×37×
Çok az yorum geliyor. Yorumlarınız beni motive ediyor. Okurken ne hissettiğinizi merak ediyorum.
❤️❤️
×××
Kırık Kalpler Mahzeni
37. Bölüm:
Ekin Tuva
Murat'ın karşıma dikilip söyledikleri ile çok gerildim. Öğrenmiş miydi? Gözleri her şeyi öğrendiğini bas bas bağırıyordu. Yutkundum. Sona mı gelmiştim? Tekrar kaybedecek miydim herkesi?
İnkar etmeliydim. Bir şey gizlemiyorum, demek istedim ama dudaklarımdan tek kelime çıkmadı.
Bakışmamızı bölen şey Seçkin'in seslenmesiydi. "Günaydın gençler." dedi neşeli sayılabilecek bir ses tonuyla. Masanın etrafından dolaşıp yanımdaki sandalyeyi çekti. Oturur oturmaz kolunu omzuma atıp beni kendine çekti. Dudaklarını şakaklarıma bastırdı. "Günaydın güzelim. Neden öyle bakışıyorsunuz? Murat, abicim otursana neden dikiliyorsun öyle?"
İlk gözlerini kaçıran ben oldum ve korkarak Seçkin'e baktım. Onun bir şey öğrenmesinden, Murat'ın söylemesinden korkuyordum. "Günaydın sevgilim." dedi, Seçkin'in yanağımı öperek. Başımı omzuna yaslayıp Seçkin'e sokuldum. Çok korkuyordum onu kaybetmekten.
"Üşüyor musun güzelim? Ceketimi vereyim mi? Neden titriyorsun?"
"Yok yok. İyiyim böyle. Öyle birdenbire içim ürperdi sadece. Titremiyorum."
"Allah Allah, hasta mısın güzelim?" dedi dudaklarını alnıma bastırarak. "Ateşin de yok ama."
"İyiyim, iyiyim. Geçti. Anlık bir şeydi." dedim gülümseyerek. Ardından tedirginlikle Murat'a baktım. Kıstığı gözleriyle hareketlerimi inceliyor, açık yakalamaya çalışıyordu.
Ardından derin bir nefes verip oturdu karşıma. Gözleri ikimiz arasında durmadan gezerken artık emin olmuştum. Murat her şeyi öğrenmişti. Ama nasıl?
Birlikte derse geçtik. 2 saat süren dersten sonra kendimizi bahçeye attık. Uzun süren dersler zaten yoruyordu ama Murat'a neyi nasıl açıklayacağımı düşünmek daha çok yormuştu beni.
Şu an zaman dursun ve akmasın isterdim.
"İşiniz var mı bugün?" diye sordu Murat. Gözleri özellikle üstümdeydi.
"Akşama kadar amcam idare edecek. O zamana kadar boşum, takılabiliriz birlikte."
"Süper, ben de. Ekin, sen?" Murat'ın gözlerime keskin bakışlarıyla yutkundum. Gitmek ve onunla yüzleşmek istemiyordum ama ben yokken Seçkin'e bir şeyler anlatabilirdi. Bu yüzden gidip bir şekilde engel olmam gerekiyordu
Başımı sakinlikle salladım. "Olur."
"Harika! O zaman sahilde çekirdek kola?"
Bizim için liseden beri en vazgeçilmez aktivite buydu ve uzun zamandır yapmadığımız için özlemiştim cidden.
Sahile inip hep durduğumuz, ıssız köşeye geçtik.
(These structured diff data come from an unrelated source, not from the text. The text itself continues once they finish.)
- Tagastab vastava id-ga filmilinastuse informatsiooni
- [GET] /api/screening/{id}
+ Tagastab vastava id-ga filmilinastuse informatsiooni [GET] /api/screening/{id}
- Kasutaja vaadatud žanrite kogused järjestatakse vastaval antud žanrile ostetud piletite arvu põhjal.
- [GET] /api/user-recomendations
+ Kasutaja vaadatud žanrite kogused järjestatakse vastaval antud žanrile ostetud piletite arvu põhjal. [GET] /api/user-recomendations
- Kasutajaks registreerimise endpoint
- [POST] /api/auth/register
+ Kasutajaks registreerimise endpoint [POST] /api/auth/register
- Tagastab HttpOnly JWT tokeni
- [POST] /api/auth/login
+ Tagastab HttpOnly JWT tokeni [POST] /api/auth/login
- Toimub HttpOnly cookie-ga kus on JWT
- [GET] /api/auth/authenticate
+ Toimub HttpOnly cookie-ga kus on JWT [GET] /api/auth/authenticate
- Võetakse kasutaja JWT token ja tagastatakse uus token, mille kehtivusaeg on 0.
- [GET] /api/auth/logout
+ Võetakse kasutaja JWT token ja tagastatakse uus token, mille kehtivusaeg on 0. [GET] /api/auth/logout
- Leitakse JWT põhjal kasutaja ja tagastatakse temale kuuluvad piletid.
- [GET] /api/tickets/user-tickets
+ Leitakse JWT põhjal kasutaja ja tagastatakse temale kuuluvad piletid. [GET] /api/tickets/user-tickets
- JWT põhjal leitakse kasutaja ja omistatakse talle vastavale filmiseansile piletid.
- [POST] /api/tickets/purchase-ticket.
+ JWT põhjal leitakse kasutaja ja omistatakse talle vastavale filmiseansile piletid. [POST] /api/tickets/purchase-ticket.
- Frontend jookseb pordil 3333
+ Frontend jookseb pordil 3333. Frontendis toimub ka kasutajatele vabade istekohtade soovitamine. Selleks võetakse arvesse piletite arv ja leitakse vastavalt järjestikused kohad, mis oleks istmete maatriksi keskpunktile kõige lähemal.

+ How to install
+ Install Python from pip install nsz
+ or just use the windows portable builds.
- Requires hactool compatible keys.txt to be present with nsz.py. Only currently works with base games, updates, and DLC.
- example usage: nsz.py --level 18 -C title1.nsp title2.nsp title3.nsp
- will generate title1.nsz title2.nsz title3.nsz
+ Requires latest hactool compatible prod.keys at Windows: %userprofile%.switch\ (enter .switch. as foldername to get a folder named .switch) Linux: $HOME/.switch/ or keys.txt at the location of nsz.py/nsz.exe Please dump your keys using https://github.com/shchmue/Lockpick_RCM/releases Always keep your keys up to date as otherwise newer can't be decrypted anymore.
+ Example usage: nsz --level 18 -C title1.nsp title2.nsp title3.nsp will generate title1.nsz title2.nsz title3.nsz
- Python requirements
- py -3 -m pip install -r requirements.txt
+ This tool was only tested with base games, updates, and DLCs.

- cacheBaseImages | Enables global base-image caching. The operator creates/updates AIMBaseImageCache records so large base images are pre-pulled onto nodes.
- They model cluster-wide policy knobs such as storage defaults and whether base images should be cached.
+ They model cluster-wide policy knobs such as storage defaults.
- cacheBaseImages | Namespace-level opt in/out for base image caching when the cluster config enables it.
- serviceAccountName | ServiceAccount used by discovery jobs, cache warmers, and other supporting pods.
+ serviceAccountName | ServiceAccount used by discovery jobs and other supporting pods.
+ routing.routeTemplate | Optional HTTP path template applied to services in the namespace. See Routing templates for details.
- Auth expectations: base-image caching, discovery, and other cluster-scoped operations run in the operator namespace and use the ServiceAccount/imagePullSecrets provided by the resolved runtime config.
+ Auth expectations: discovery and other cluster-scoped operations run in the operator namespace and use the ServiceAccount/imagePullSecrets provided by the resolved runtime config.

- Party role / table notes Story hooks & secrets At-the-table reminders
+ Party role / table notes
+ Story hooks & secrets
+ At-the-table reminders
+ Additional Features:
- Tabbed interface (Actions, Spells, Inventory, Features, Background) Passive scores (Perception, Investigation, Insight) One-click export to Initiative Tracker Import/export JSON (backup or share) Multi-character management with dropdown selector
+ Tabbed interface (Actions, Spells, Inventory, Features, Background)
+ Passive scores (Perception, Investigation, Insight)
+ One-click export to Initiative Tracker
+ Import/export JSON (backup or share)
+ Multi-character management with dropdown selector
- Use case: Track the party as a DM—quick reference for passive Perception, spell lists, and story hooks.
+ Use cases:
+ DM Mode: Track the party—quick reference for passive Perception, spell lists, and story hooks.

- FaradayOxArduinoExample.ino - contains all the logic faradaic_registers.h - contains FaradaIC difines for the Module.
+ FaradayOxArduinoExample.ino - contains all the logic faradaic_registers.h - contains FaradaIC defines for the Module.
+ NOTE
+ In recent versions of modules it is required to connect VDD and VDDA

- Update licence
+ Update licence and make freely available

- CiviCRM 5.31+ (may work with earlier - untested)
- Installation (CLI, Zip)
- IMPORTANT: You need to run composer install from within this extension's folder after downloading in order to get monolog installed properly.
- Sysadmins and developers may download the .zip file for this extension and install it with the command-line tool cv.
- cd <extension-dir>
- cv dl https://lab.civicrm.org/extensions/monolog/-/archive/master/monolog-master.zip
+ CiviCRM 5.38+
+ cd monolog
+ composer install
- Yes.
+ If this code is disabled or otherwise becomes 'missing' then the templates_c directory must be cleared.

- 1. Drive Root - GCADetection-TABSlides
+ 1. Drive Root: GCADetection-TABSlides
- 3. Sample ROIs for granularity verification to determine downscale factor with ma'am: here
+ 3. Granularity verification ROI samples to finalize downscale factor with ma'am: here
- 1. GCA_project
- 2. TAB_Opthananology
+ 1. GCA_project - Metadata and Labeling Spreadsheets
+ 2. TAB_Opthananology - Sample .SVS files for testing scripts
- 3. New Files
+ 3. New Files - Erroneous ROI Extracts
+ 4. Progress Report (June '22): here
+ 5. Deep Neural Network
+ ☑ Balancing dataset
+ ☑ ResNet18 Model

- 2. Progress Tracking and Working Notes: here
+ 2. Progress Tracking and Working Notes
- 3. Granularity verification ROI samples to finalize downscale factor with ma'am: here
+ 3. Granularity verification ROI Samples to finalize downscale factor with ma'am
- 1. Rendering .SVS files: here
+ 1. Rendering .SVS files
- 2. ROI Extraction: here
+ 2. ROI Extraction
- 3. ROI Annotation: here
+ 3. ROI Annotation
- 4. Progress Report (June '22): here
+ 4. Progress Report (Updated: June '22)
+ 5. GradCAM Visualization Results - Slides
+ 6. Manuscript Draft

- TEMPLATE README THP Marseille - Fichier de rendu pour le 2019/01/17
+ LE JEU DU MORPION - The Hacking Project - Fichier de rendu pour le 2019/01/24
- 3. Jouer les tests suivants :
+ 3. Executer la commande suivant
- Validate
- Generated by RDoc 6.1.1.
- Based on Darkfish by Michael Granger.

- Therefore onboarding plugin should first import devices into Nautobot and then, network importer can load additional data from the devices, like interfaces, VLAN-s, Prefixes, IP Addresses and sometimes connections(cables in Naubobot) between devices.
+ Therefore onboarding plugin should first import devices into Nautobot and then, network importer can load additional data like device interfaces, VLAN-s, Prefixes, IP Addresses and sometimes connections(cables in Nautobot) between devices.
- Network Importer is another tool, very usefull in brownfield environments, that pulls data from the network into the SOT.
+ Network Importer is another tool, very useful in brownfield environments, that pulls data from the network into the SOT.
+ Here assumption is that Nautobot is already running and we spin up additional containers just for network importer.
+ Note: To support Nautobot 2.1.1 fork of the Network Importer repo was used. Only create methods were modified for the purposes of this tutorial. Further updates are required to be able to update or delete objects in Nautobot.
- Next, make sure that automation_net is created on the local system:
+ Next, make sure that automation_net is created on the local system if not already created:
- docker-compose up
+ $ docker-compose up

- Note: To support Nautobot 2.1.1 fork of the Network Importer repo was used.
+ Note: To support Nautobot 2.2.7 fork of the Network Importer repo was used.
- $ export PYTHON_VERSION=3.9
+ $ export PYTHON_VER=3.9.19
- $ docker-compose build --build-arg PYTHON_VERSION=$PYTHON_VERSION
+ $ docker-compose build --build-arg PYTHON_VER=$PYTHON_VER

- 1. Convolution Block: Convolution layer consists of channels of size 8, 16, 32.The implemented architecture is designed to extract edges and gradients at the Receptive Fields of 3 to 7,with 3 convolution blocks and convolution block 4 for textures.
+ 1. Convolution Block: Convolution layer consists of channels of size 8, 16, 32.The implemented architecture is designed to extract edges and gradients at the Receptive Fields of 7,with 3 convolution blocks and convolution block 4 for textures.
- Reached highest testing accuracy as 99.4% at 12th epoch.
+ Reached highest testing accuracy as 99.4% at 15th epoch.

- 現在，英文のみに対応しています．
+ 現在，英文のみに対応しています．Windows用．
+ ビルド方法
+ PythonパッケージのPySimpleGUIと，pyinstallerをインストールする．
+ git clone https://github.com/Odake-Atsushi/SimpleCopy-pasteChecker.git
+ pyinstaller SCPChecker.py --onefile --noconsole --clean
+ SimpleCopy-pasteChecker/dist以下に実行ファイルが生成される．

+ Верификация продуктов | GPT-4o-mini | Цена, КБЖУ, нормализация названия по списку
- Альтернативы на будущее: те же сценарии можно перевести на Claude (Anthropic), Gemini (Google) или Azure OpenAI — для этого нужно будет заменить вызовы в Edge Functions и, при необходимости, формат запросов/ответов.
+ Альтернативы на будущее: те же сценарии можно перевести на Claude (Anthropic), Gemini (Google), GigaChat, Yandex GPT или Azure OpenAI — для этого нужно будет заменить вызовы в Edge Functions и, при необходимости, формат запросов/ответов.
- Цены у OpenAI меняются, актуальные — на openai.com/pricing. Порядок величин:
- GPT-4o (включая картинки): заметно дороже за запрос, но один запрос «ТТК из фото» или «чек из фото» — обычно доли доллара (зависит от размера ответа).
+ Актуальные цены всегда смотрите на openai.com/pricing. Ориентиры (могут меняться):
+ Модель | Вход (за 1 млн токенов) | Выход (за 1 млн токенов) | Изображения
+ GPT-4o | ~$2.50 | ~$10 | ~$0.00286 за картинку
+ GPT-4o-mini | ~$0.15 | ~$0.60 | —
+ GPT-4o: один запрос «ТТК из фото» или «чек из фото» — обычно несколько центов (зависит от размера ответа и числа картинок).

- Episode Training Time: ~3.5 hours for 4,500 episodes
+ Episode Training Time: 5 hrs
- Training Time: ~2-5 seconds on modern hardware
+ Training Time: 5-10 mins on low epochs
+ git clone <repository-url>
Murat, avuçlarımıza çekirdek döktükten sonra havadan sudan konuşmaya başladı. Açıkçası buraya, Seçkin'e bir şeyler anlatmak için geldiğimizi düşünüp gerilmiştim ama Murat bu sabah hiç olmamış gibi davranıyordu. Yüzüne kuşkuyla baktım. Gözlerini güven vererek yumup gülümsedi.
Rahatlayarak nefesimi verdim. Tam olarak neyi ne kadar öğrenmişti bilmiyorum ama şu an bir şey söylemeyeceği belli olmuştu. Ama bunun şu anlık eski zamana dönmemiz için olduğunu anlamıştım. Bir daha bu ortamı yakalayamazsak diye korktuğumdan anın tadını çıkartmaya çalıştım. Sohbete dahil oldum.
Bol bol eski güzel anılarımızı gün yüzüne çıkarttığımız, arada Zülal konusunu açıp Murat'ı utandırdığımız ve birbirimize sataştığımız güzel birkaç saat geçirdik. Karşımda Murat'ın her şeyi öğrendiğini gözlerinden okusam bile kendimi eskisi gibi huzurlu hissetmekten alıkoyamadım.
Çekirdeklerimiz bittiğinde kola ve cipsin de dibini sıyırmıştık. Ardından bir anda Murat ayaklandı. "Benim bir Zülal'e bakmam gerekiyor. Oradan da eve geçerim. Siz takılın, ben güzel gözlümün yanına kaçıyorum."
Seçkin gülerek ona takıldı. "Git bakalım, Mecnun seni."
"Tamam, yarın görüşürüz." dedim ama içimden "bu iş yarını bulmayacak" diyordum. Murat elindeki telefona baktı.
Seçkin bana doğru dönüp güldü. "Düşünür müydün Murat'ın böyle bir aşık olacağını?"
Gülerek gözlerimi Murat'a çevirdim. Elindeki telefonu gösterdi. O sırada telefonum titredi. Gerginlik birkaç saatin ardından üstüme yapışmıştı. Gülerek Seçkin'e döndüm. "Herkesin ezberini bozan birileri çıkıyor demek ki."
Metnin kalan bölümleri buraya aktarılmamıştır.